Anny-Dominique Curtius : Tout d’abord, la diffusion de Tropiques (1941-1945) que Suzanne Césaire cofonde avec Aimé Césaire, René Ménil et Aristide Maugée et où elle affirme son agentivité intellectuelle a été très réduite après 1945. Même après sa réédition en 1978, la revue n’a pas été suffisamment prise en compte par les penseurs antillais et globalement par les chercheurs, ce qui a fondamentalement contribué à l’absence de la pensée critique de Suzanne Césaire des débats et épistémologies post-négritude. Ainsi le sombre destin de Tropiques a été aussi celui de l’œuvre de Suzanne Césaire. Ses propositions esthétiques et théoriques ont été non seulement peu lues et rarement analysées, elles ont aussi été parfois mal attribuées. Par exemple, dans l’article qu’elle publie en 1948 dans Présence africaine sur le roman Je suis martiniquaise de Mayotte Capécia, Jenny Alpha attribue à tort le décret-programme esthétique de Suzanne Césaire “La poésie martiniquaise sera cannibale ou ne sera pas” à Aimé Césaire.

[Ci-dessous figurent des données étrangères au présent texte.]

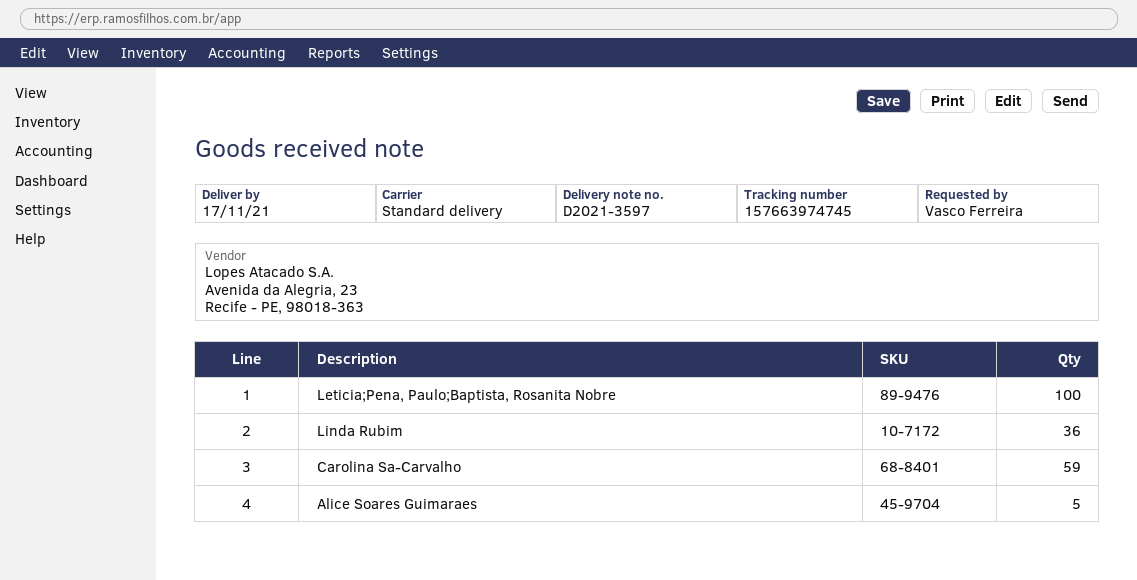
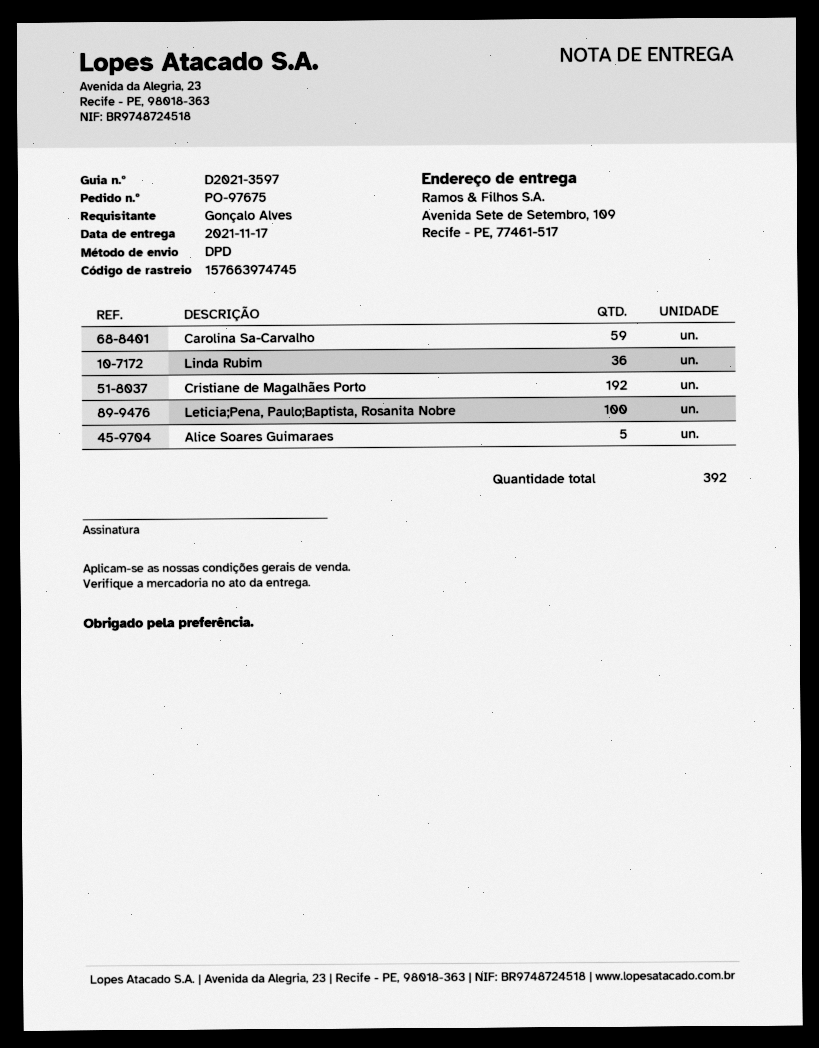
ordered by: Vasco Ferreira -> Gonçalo Alves
shipping method: standard -> DPD
Cristiane de Magalhães Porto: none -> 192

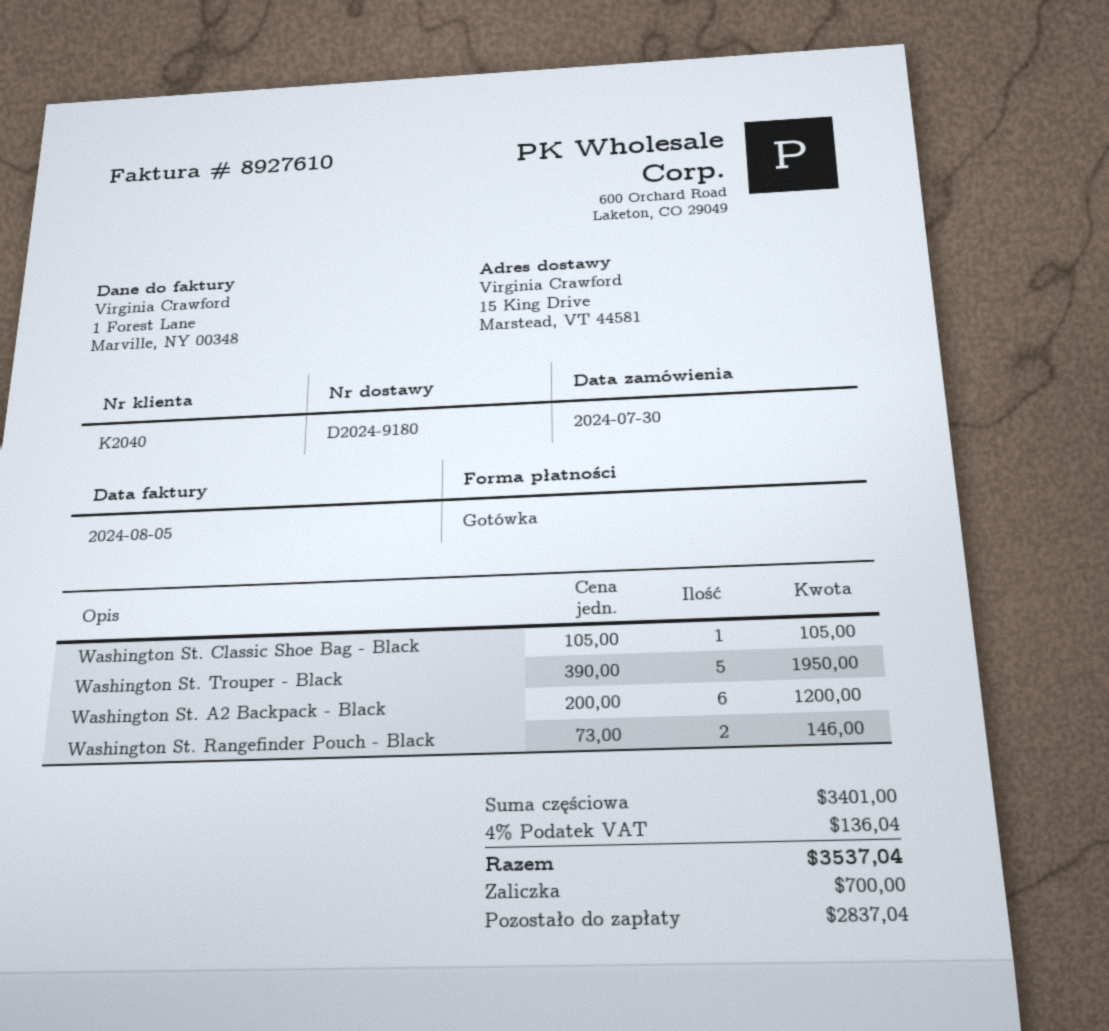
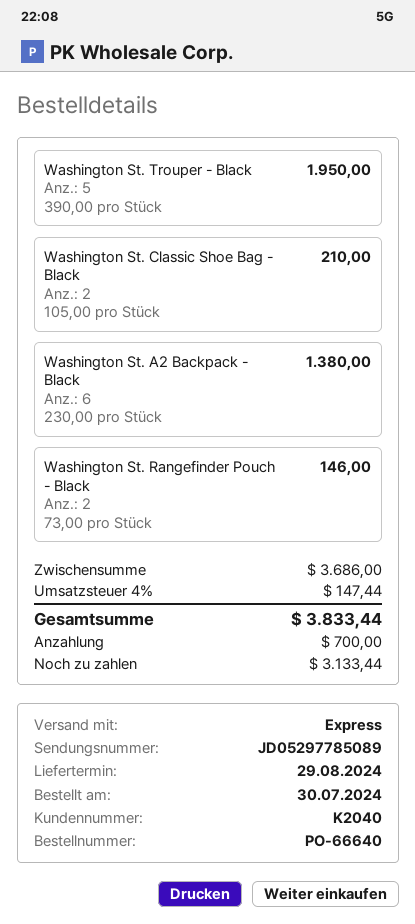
Washington St. Classic Shoe Bag - Black: 1 x 105.00 = 105.00 -> 2 x 105.00 = 210.00
Washington St. A2 Backpack - Black: 6 x 200.00 = 1200.00 -> 6 x 230.00 = 1380.00
subtotal: 3401.00 -> 3686.00
tax: 4% = 136.04 -> 4% = 147.44
total: 3537.04 -> 3833.44
balance: 2837.04 -> 3133.44

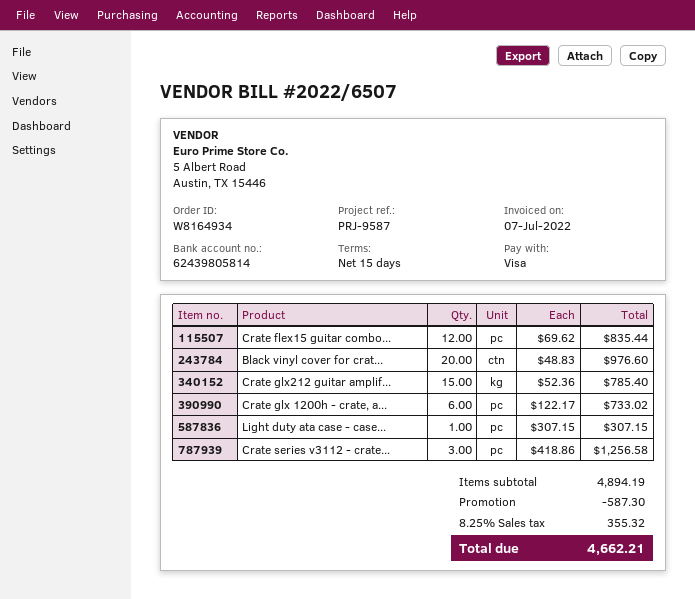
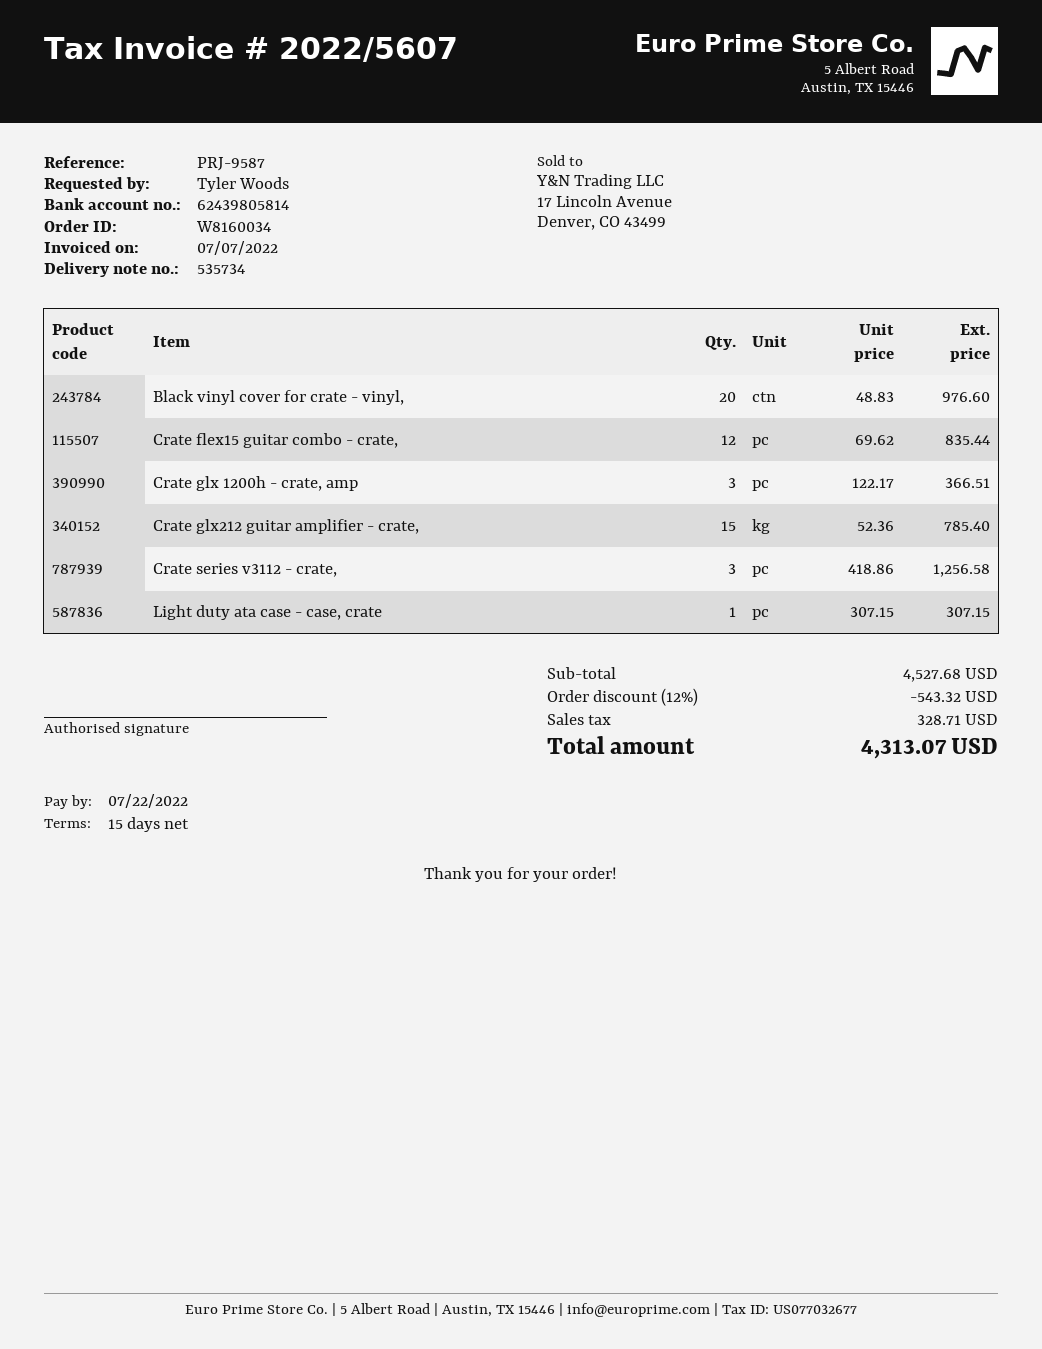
order number: W8164934 -> W8160034
invoice number: 2022/6507 -> 2022/5607
Crate glx 1200h - crate, a...: 6 x 122.17 = 733.02 -> 3 x 122.17 = 366.51
subtotal: 4894.19 -> 4527.68
discount: 587.30 -> 543.32
tax: 355.32 -> 328.71
total: 4662.21 -> 4313.07

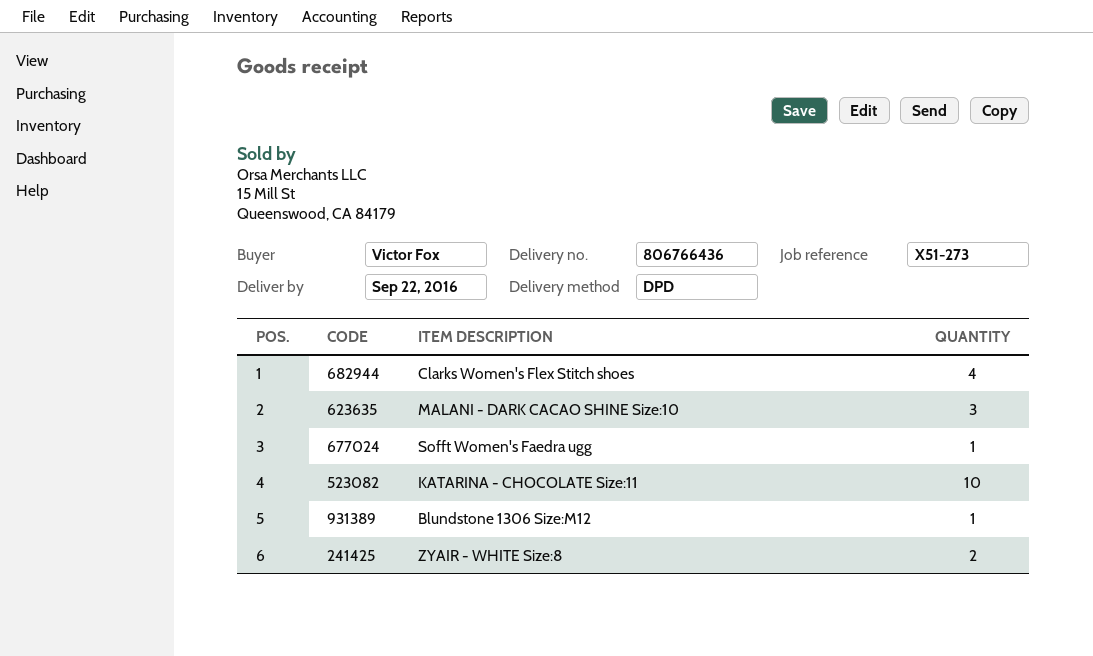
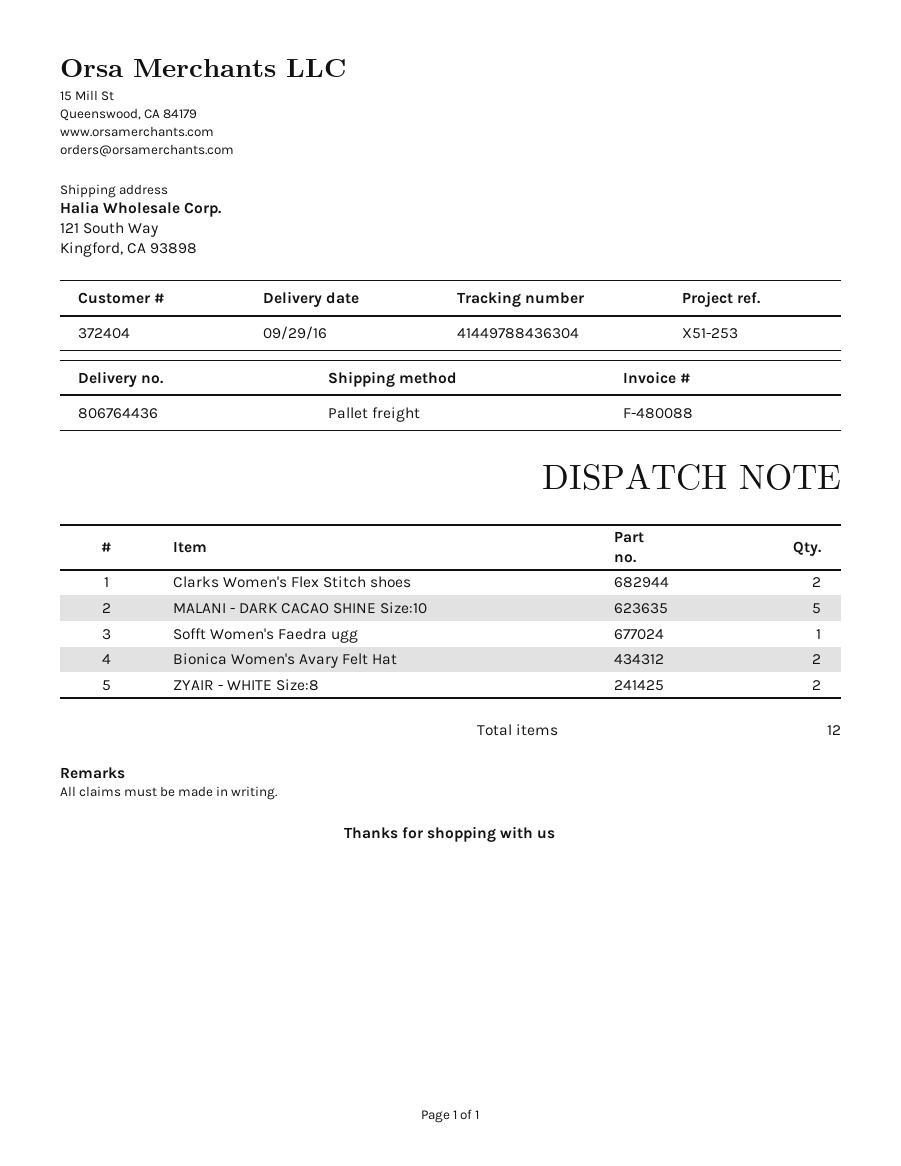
delivery note number: 806766436 -> 806764436
delivery date: 2016-09-22 -> 2016-09-29
reference: X51-273 -> X51-253
shipping method: DPD -> pallet freight
Clarks Women's Flex Stitch shoes: 4 -> 2
MALANI - DARK CACAO SHINE Size:10: 3 -> 5
KATARINA - CHOCOLATE Size:11: 10 -> none
Blundstone 1306 Size:M12: 1 -> none
Bionica Women's Avary Felt Hat: none -> 2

D’autre part, la méconnaissance de l’œuvre de Suzanne Césaire s’explique par l’absurde destin des intellectuelles caribéennes dont la pensée critique et politique a été occultée, je pense par exemple aux sœurs Nardal ou à Amy Jacques Garvey (1895-1973, journaliste et éditrice jamaïcaine, ndlr), épouse de Marcus Garvey (1887-1940, militant politique jamaïcain, l’un des premiers théoriciens du panafricanisme, ndlr). Enfin, souvent racisée et exotisée, Suzanne Césaire a été essentiellement associée au statut d’épouse d’Aimé Césaire de sorte que la célébrité de ce dernier a éclipsé́ la force de sa propre pensée. Pour moi, explorer cette pensée c’est mieux rompre avec cet imaginaire selon lequel analyser l’œuvre de Suzanne Césaire signifierait discréditer l’impact de l’œuvre et de l’action politique d’Aimé Césaire. J’ai forgé la notion de rhétorique de la réserve et de l’évitement pour analyser cette dynamique du silence. Toutefois, la revue surréaliste new-yorkaise View (1940-1947), René Ménil, Maryse Condé, Daniel Maximin et Guy Cabort Masson ont été parmi les premiers à souligner l’importance de son œuvre. Heureusement, une nouvelle génération de chercheurs dans laquelle je m’inscris, redonne maintenant vie à ce que j’appelle la grammaire humaniste et émancipatrice de Suzanne Césaire.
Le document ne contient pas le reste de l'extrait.